De directeur heeft toegelicht dat klager op 14 september 2021 wel is gepromoveerd, maar dat alle binnenkomende gedetineerden, ook zelfmelders, een week in quarantaine op de inkomstenafdeling werden geplaatst. Tijdens de quarantaine is er geen sprake van een regulier basis- of plusprogramma. De directeur heeft ter beklagzitting gesteld dat als een zelfmelder negatief testte op de zesde dag na binnenkomst, hij werd overgeplaatst naar een andere afdeling met een plusprogramma. De beroepscommissie begrijpt klagers beklag daarom zo, dat dit is gericht tegen het niet worden geplaatst in het plusprogramma, omdat hij in quarantaine op de inkomstenafdeling is geplaatst.

Op 13 september 2021 golden bij de DJI de landelijke maatregelen zoals neergelegd in de brief van de Minister voor Rechtsbescherming van 18 juni 2021 (Kamerstukken II 2020/2021, 24 587, nr. 803). In deze brief zijn versoepelingen aangekondigd die inhouden dat gedetineerden bij binnenkomst vanaf 21 juni 2021 (of een paar dagen later indien dat organisatorisch noodzakelijk was) in plaats van acht dagen nog maar vijf dagen in quarantaine hoefden te verblijven. Daarna werd de gedetineerde getest en bij een negatieve uitslag kon hij naar een reguliere afdeling en deelnemen aan het dagprogramma.

Klager is bij binnenkomst op 13 september 2021 in quarantaine geplaatst. Quarantaine is aan te merken als een ordemaatregel van afzondering als bedoeld in artikel 24, eerste lid, van de Penitentiaire Beginselenwet (Pbw).

Uit artikel 58, eerste lid, van de Pbw volgt dat de directeur de gedetineerde bij het opleggen van een ordemaatregel onverwijld schriftelijk en zoveel mogelijk in een voor hem begrijpelijke taal een met redenen omklede, gedagtekende en ondertekende mededeling van de beslissing verstrekt. Dit had de directeur ook moeten doen terwijl hij landelijk beleid uitvoerde. Nu de directeur dit niet heeft gedaan en niet is gebleken dat klager (overeenkomstig artikel 57, eerste lid, onder c., van de Pbw) is gehoord voorafgaand aan het opleggen van de ordemaatregel, zal de beroepscommissie het beroep gegrond verklaren, de uitspraak van de beklagrechter vernietigen en het beklag alsnog gegrond verklaren.
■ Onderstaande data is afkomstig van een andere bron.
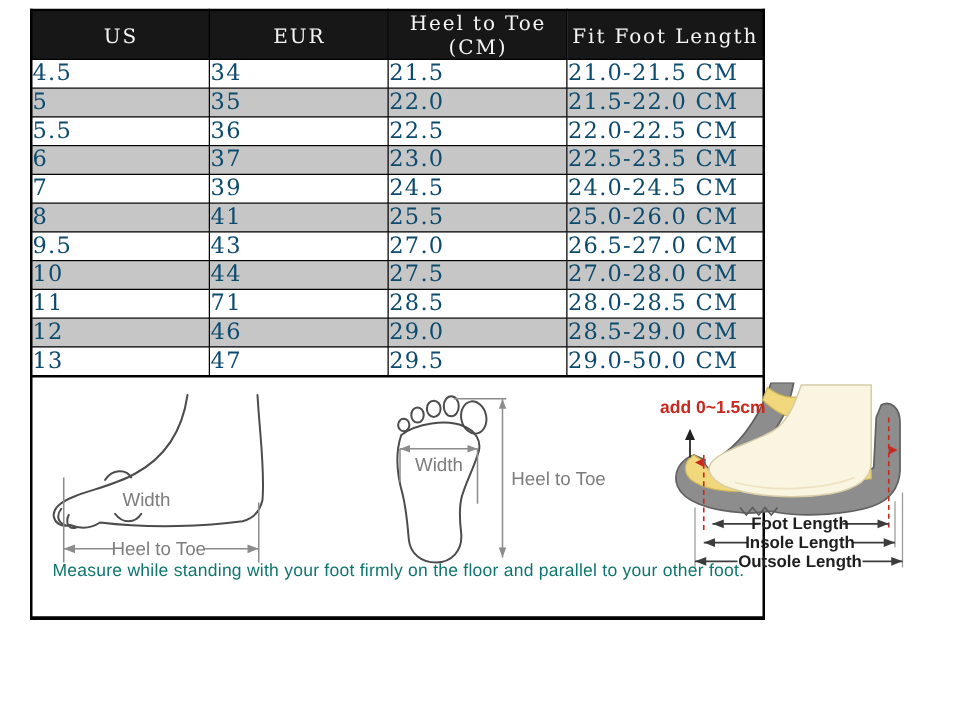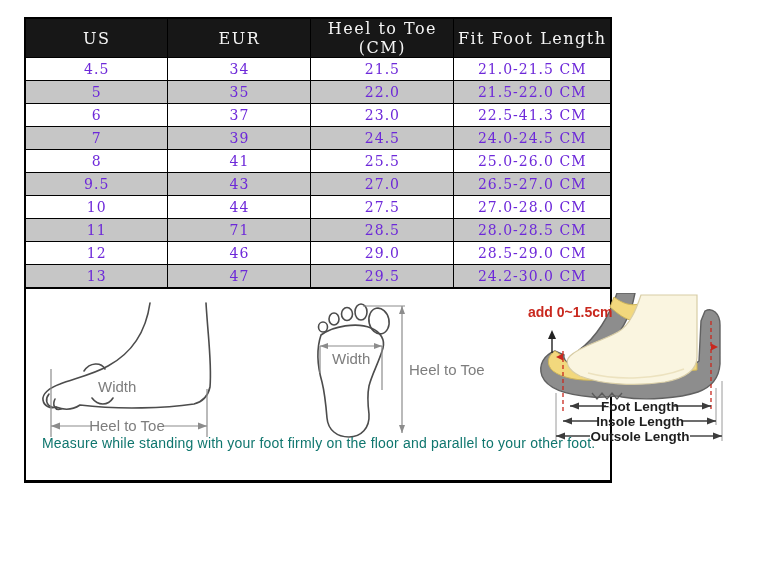"US" .content { top: 17px -> 7px }
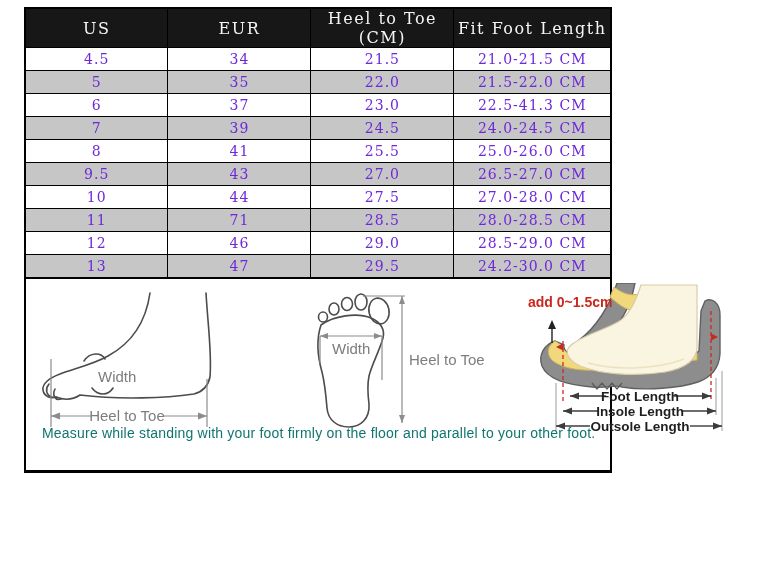"4.5" table.size-chart td { color: #6d28d9 -> #0c4a6e; font-size: 14px -> 18px; text-align: center -> none }
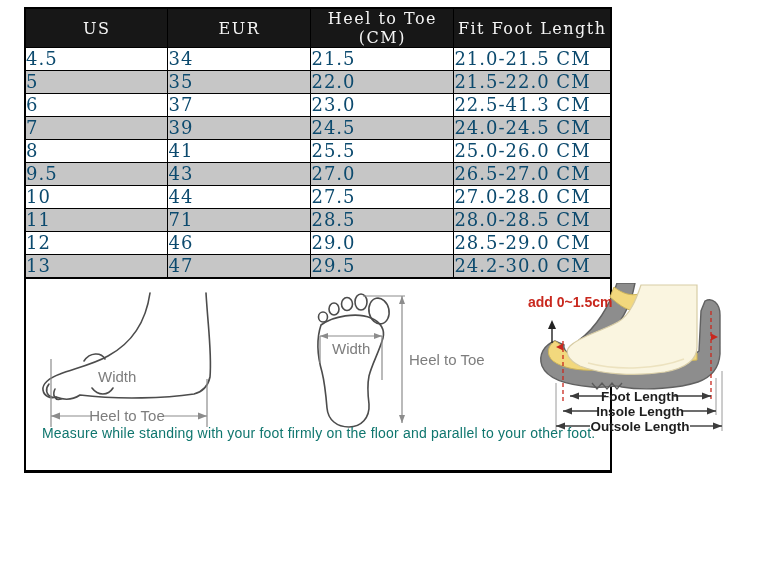"5.5" tr { html: none -> <tr> <td>5.5</td> <td>36</td> <td>22.5</td> <td>22.0-22.5 CM</td> </tr> }
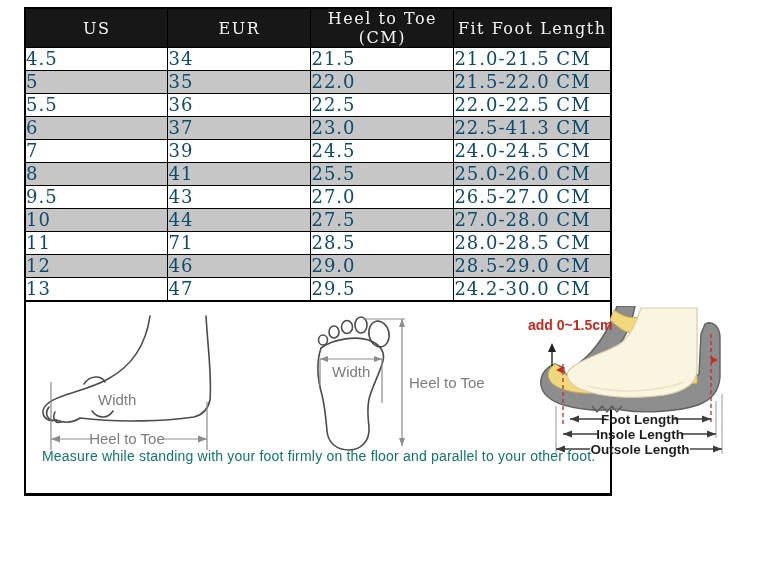"22.5-41.3 CM" td { text: 22.5-41.3 -> 22.5-23.5 }
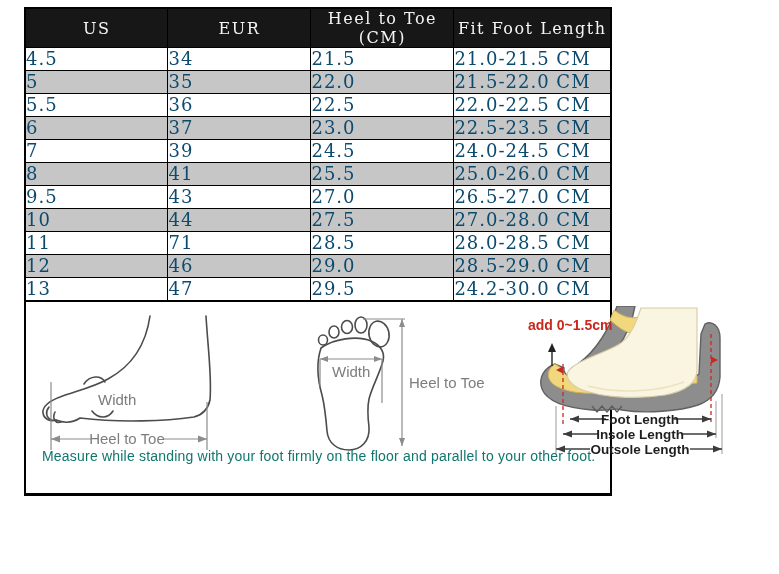"24.2-30.0 CM" td { text: 24.2-30.0 -> 29.0-50.0 }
Gelet op de destijds geldende coronamaatregelen en de noodzaak om verdere besmettingen in de inrichting te voorkomen, was de beslissing om klager in quarantaine te plaatsen (en dus niet te laten deelnemen aan het plusprogramma) niet onredelijk of onbillijk. De directeur heeft niet betwist dat klager zeven dagen in quarantaine heeft gezeten, zodat de beroepscommissie van die periode uitgaat. De directeur heeft niet duidelijk gemaakt waarom van de landelijke termijn van vijf dagen is afgeweken, terwijl die termijn drie maanden eerder al was verkort van zeven naar vijf dagen. Dit betekent dat de quarantaine van klager twee dagen te lang heeft geduurd en dat klager dus twee dagen te laat pas aan het plusprogramma heeft kunnen deelnemen. De beroepscommissie zal daarom aan klager een tegemoetkoming toekennen (in lijn met twee dagen onterechte plaatsing in afzondering op eigen cel) van €20,-.

 

4. De uitspraak

De beroepscommissie verklaart het beroep gegrond, vernietigt de uitspraak van de beklagrechter en verklaart het beklag alsnog gegrond. Zij kent aan klager een tegemoetkoming toe van €20,-.

 

 

Deze uitspraak is op 9 januari 2023 gedaan door de beroepscommissie, bestaande uit mr. J.B. Oreel, voorzitter,
mr. A.B. Baumgarten en mr. R. Raat, leden, bijgestaan door mr. A. Laagland, secretaris.